One of the things a convention is meant to do is charge you up to continue doing what you’ve been doing, and the workshops on Wednesday by Andy Farnsworth and Brian Sullivan, both with the ornithology lab at Cornell, did just that. Brian’s presentation on technology and birding touched on some of the cool gadgets that we birders with too much disposable income can play with (the Zeiss integrated spotting scope and digital camera is so tempting), and then segued into sources of information on the web (more in a later post) and eBird, Cornell’s web-powered bird observation listing application. eBird’s not-so-hidden agenda is data collection for research purposes, and I left with a mild resolution to start using it to record my Huntley Meadows visits, in the same way that I report nest box activity with the allied app for cavity nesting.

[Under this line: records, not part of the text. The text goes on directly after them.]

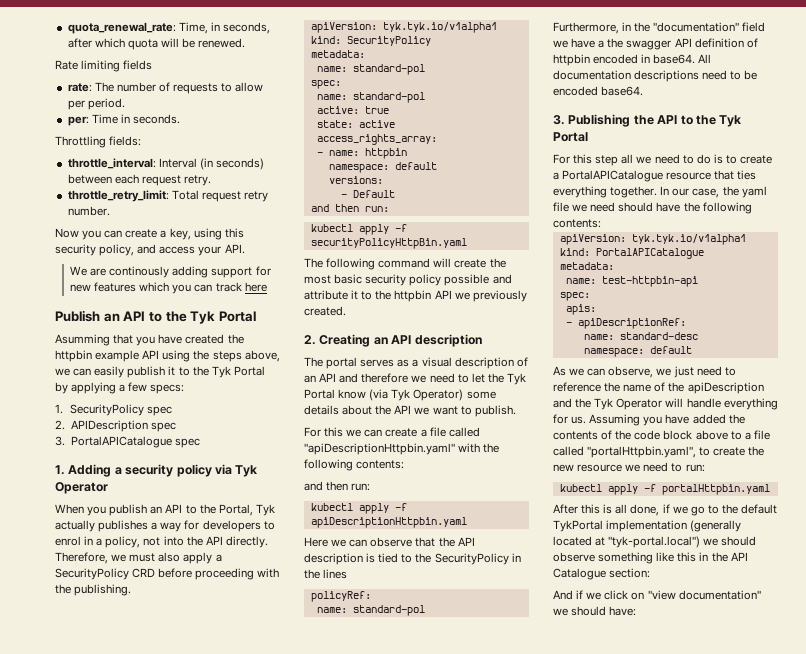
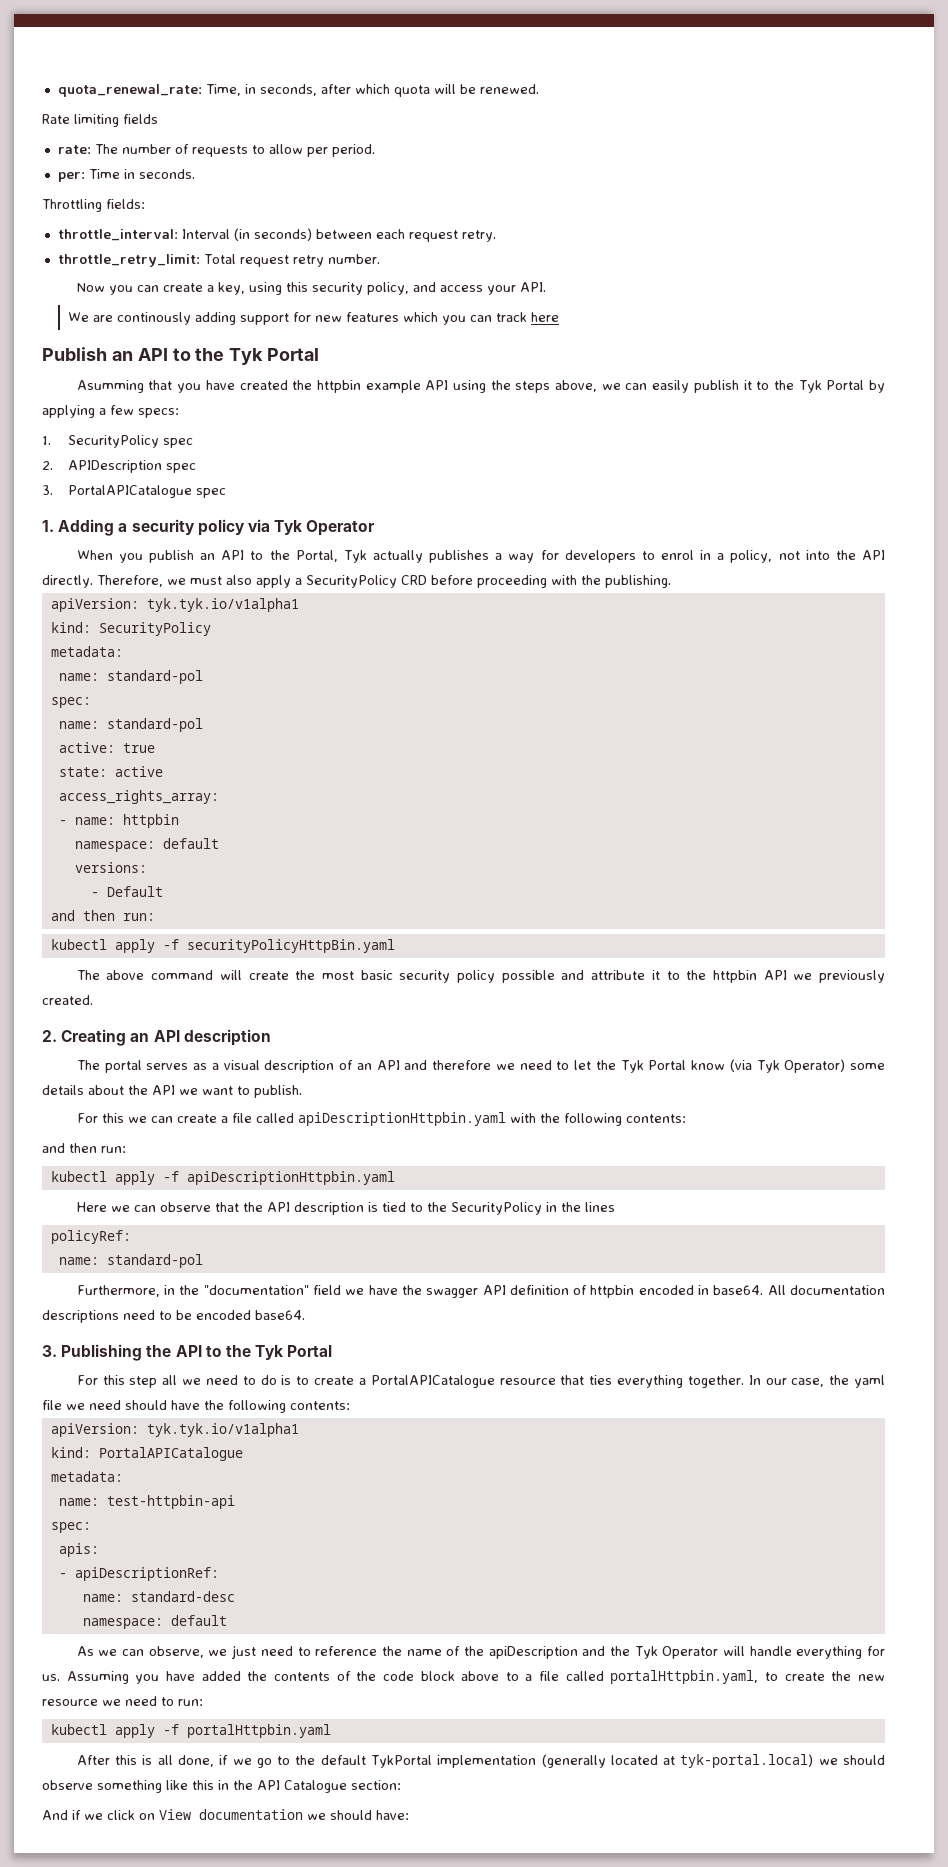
[326,258,376,270] following -> [106,970,145,980] above
[304,443,455,455] "apiDescriptionHttpbin.yaml" -> [297,1112,506,1126] apiDescriptionHttpbin.yaml
[598,40,605,48] a -> (398, 1290) none
[587,446,697,458] "portalHttpbin.yaml", -> [610,1670,759,1684] portalHttpbin.yaml,
[608,536,701,548] "tyk-portal.local") -> [680,1754,814,1768] tyk-portal.local)
[647,590,761,600] "view documentation" -> [159,1809,303,1820] View documentation

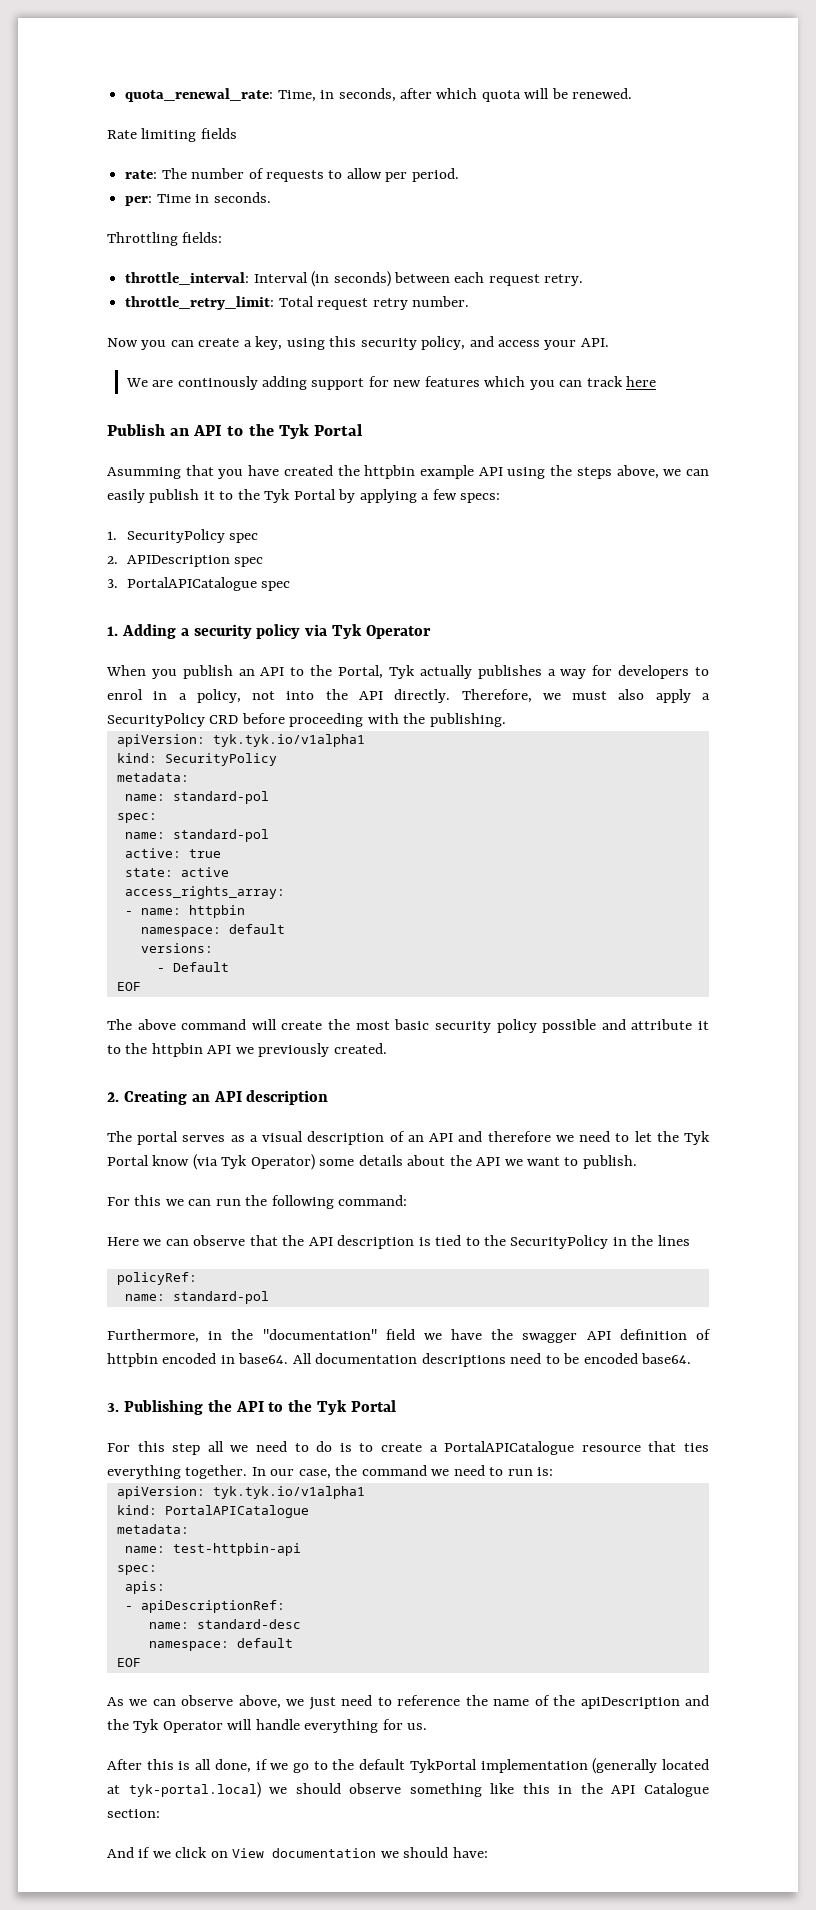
[50,910,155,921] [50,939,395,953] and then run: // kubectl apply -f securityPolicyHttpBin.yaml -> [116,982,141,991] EOF
[176,1112,686,1126] [42,1143,126,1153] [50,1171,395,1185] create a file called apiDescriptionHttpbin.yaml with the following contents: // and then run: // kubectl apply -f apiDescriptionHttpbin.yaml -> [215,1195,408,1209] run the following command:
[854,1375,886,1388] [42,1400,350,1413] yaml file we need should have the following contents: -> [361,1465,554,1476] command we need to run is:
(227, 1620) none -> [116,1658,141,1667] // EOF
[148,1646,204,1658] observe, -> [181,1695,281,1709] observe above,
[66,1670,885,1684] [42,1696,203,1706] [50,1724,331,1738] Assuming you have added the contents of the code block above to a file called portalHttpbin.yaml, to create the new resource we need to run: // kubectl apply -f portalHttpbin.yaml -> (428, 1726) none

But the app is lacking the capacity to export trip reports as URLs (although Brian told me that there’s interest in adding this feature); once Cornell does this, they’ll join the ranks of other players in the social software arena.

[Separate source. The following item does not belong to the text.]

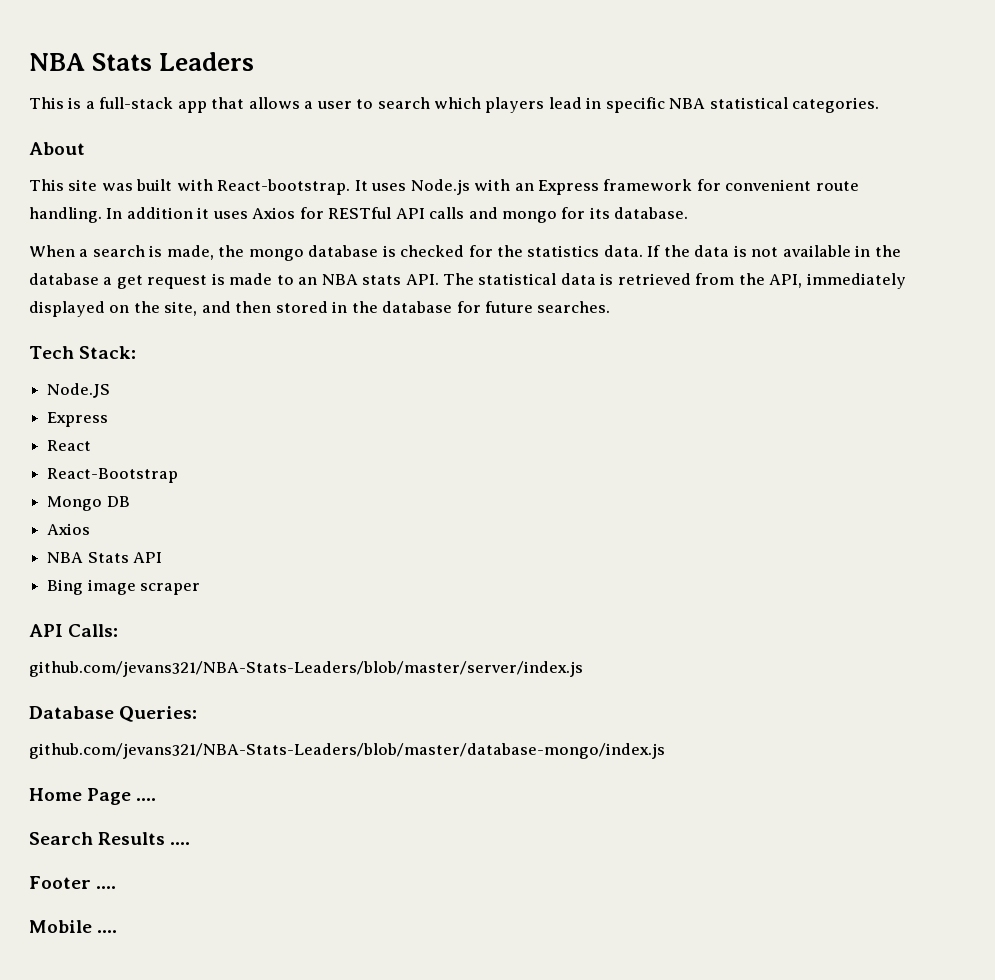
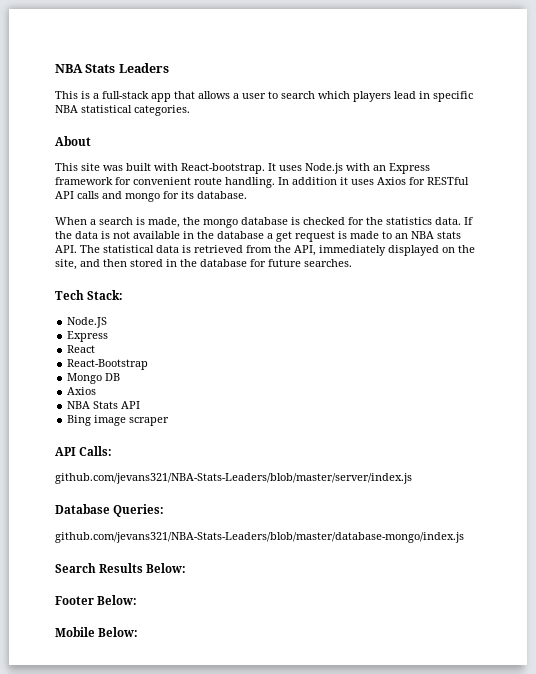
[29,788,157,805] // Home Page .... -> (464, 537) none
[170,842,191,845] .... -> [146,563,187,573] Below:
[96,886,117,889] .... -> [97,595,138,605] Below:
[97,930,118,933] .... -> [98,627,139,637] Below:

Andy Farnsworth covered two areas of his research, monitoring bird migrations using WSR-88D weather radar and by recording flight calls. He talked about all the things that can show up on radars that are neither weather nor birds, like “aerial plankton” (dust, smoke, insects) and sunset, which at the right time of day looks like back-scattered radiation. I found his segment on flight calls particularly interesting, because it was the first time I’d taken the time to look at a sound spectrogram while I’m listening to a vocalization. And since flight calls are briefer (as short as 0.02 sec) and simpler in structure, it’s easier to match sight and sound. Andy indicated that you want to look at the strong central trace of a spectrogram and discount the fainter overtones above and below it (on the other hand, the Eastern Bluebird chip that he played seemed to get its melodic character from the fainter traces in the spectrogram). A buzzy call will show regular variation in the frequency domain, perhaps 1kHz up and down each 1-5 msec. These are the calls we like to call “zeeps”, while the “seeps” stay on one pitch.

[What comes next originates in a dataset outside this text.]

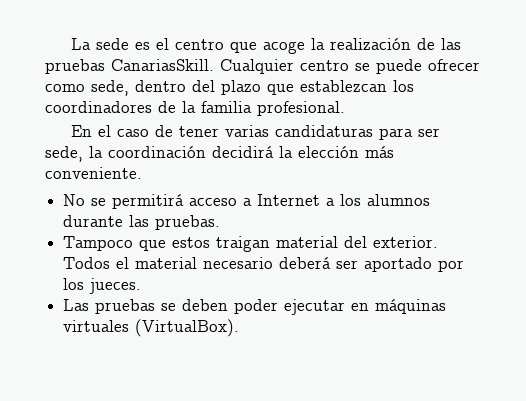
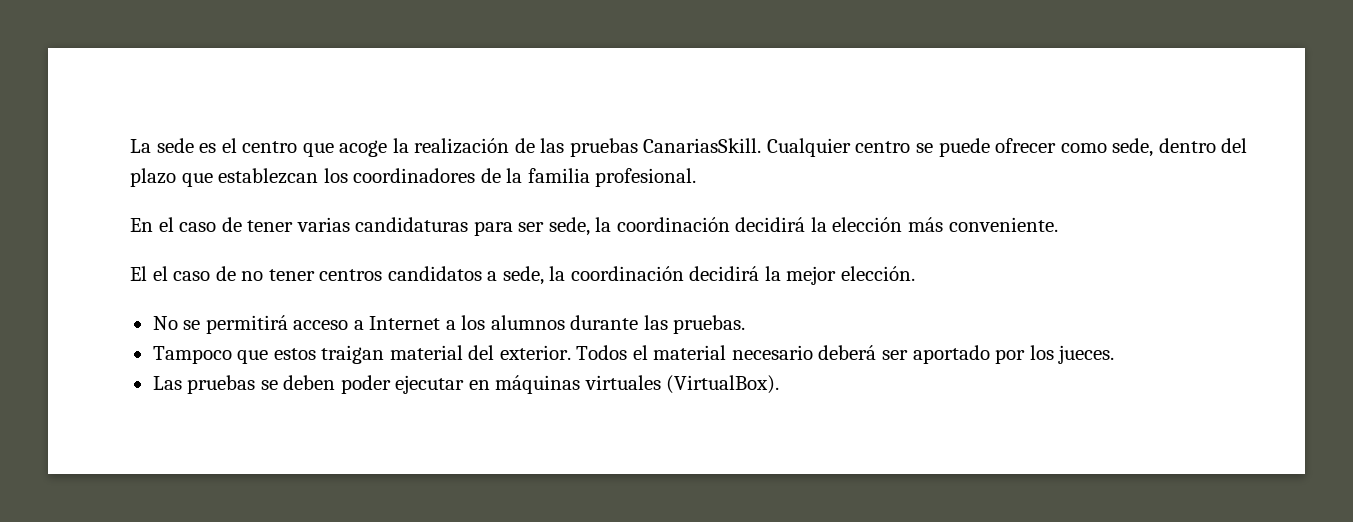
(142, 173) none -> [130,266,916,285] // El el caso de no tener centros candidatos a sede, la coordinación decidirá la mejor elección.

Thursday’s field trip took us past the oil refineries, chemical plants, and paper mills of Baton Rouge, up Highway 61, into West Feliciana Parish and the Tunica Hills, glacier-formed uplands (we stopped before we got to Angola and the state pen). We alighted at Oakley Plantation, once a home of John J. Audubon, and Mary Ann Brown Preserve, a Nature Conservancy property. Oakley was particularly pleasant, still cool and dripping from the cold front that blew through Wednesday bringing thunderstorms. Off by myself while most of us scattered to take the house tour or check out the gardens, I got a good look at a Red-headed Woodpecker and all too quick a look at a gray-over-yellow warbler that I couldn’t ID. Similarly, at Brown Preserve, the group saw a waterthrush that our leader ID’d as Louisiana, but I didn’t feel like I’d seen enough of the field marks to tick it. The last planned stop of the trip at Sherburne WMA was nearly a complete washout, as poor scouting on someone’s part left our motor coach unable to get over a steep railroad grade crossing.